The Petition Challenging Regulation 119 on Home Demolitions

In November 2014 eight Israeli human rights organizations filed a petition [PDF] before the Israel Supreme Court, sitting as the High Court of Justice, challenging the Israeli military forces’ renewal in the summer of 2014 of the practice of demolishing and/or sealing off the homes of those deemed terrorists. The policy is grounded in Regulation 119 of the Defense (Emergency) Regulations, which were introduced by the British Mandate authorities in 1945 and constitute part of the law in the West Bank.

Although the court has heard hundreds of challenges to the policy, it has not undertaken a fundamental review of the policy’s legality since the 1980s but has limited itself to a review of its appropriateness in individual cases. The petitioners sought review of the policy, both because the court has never addressed the criticism directed at its position on the merits in the early decisions and in light of subsequent developments in international law. The petition was supported by an opinion [PDF] by four Israeli international law experts.

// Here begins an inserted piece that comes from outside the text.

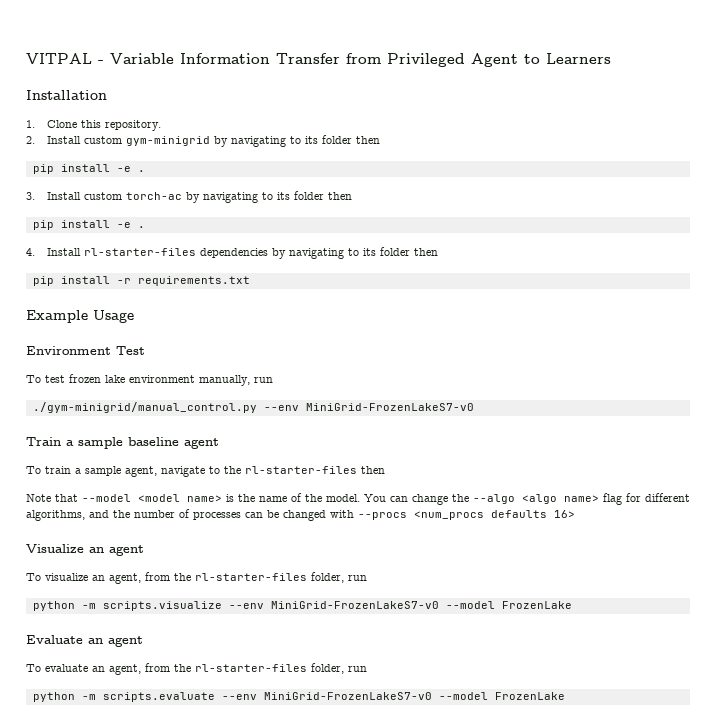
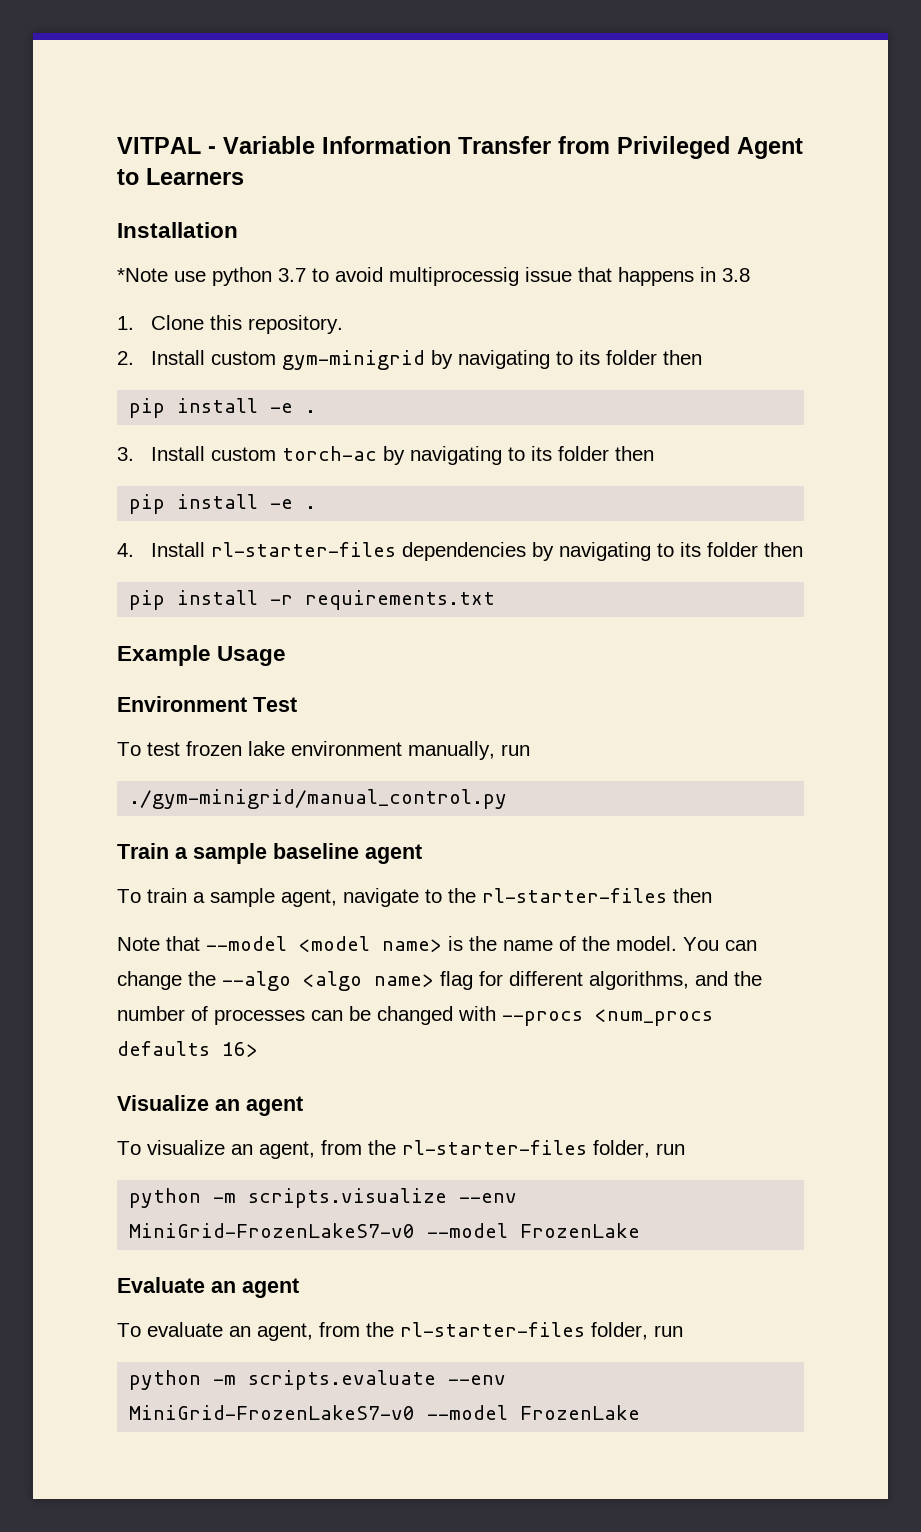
(107, 95) none -> [117,267,750,286] // *Note use python 3.7 to avoid multiprocessig issue that happens in 3.8
[263,403,474,411] --env MiniGrid-FrozenLakeS7-v0 -> (508, 799) none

On December 31, 2014, a three-justice panel of the court issued its judgment [PDF] in the case, HaMoked v. Minister of Justice, in which it unanimously rejected the petition, with each justice writing separately but joining in the main opinion. For the most part the court reiterates its past positions relating to the policy. We will review the court’s analysis on six issues raised in the petition and identify fundamental issues that we think the court failed to address adequately.

Regulation 119 Viewed in the Light of International Law

In its first judgments on the legality of Regulation 119 in the late 1970s and 1980s, the court held that the Regulation was not subject to a test of legality under international law, since as the law of the land, Regulation 119 trumps international law. Moreover it held that Regulation 119’s validity is protected by Article 43 of the Hague Regulations, which requires the occupying power to respect the “laws in force” in the occupied territory unless absolutely prevented.

The petitioners in HaMoked argued that this jurisprudence was flawed both from an international and a domestic legal perspective. From an international legal perspective, domestic law cannot trump international law. Article 43 certainly does not, as the court had held, raise the normative status of domestic law above that of the laws of occupation; indeed, the incompatibility of Regulation 119 with the law of occupation renders it the sort of “law in force,” that under a proper application of Article 43 Israel is “absolutely prevented” from respecting. Moreover because Regulation 119 grants a discretionary power, no “law in force” would be violated by its abandonment. From a domestic legal perspective, the petitioners argued that the perspective of the Israeli legal order, under which international law defers to contrary domestic legislation, does not apply to the law applicable in occupied territory. As a consequence the validity and use of Regulation 119 must be reviewed from the perspective of international law.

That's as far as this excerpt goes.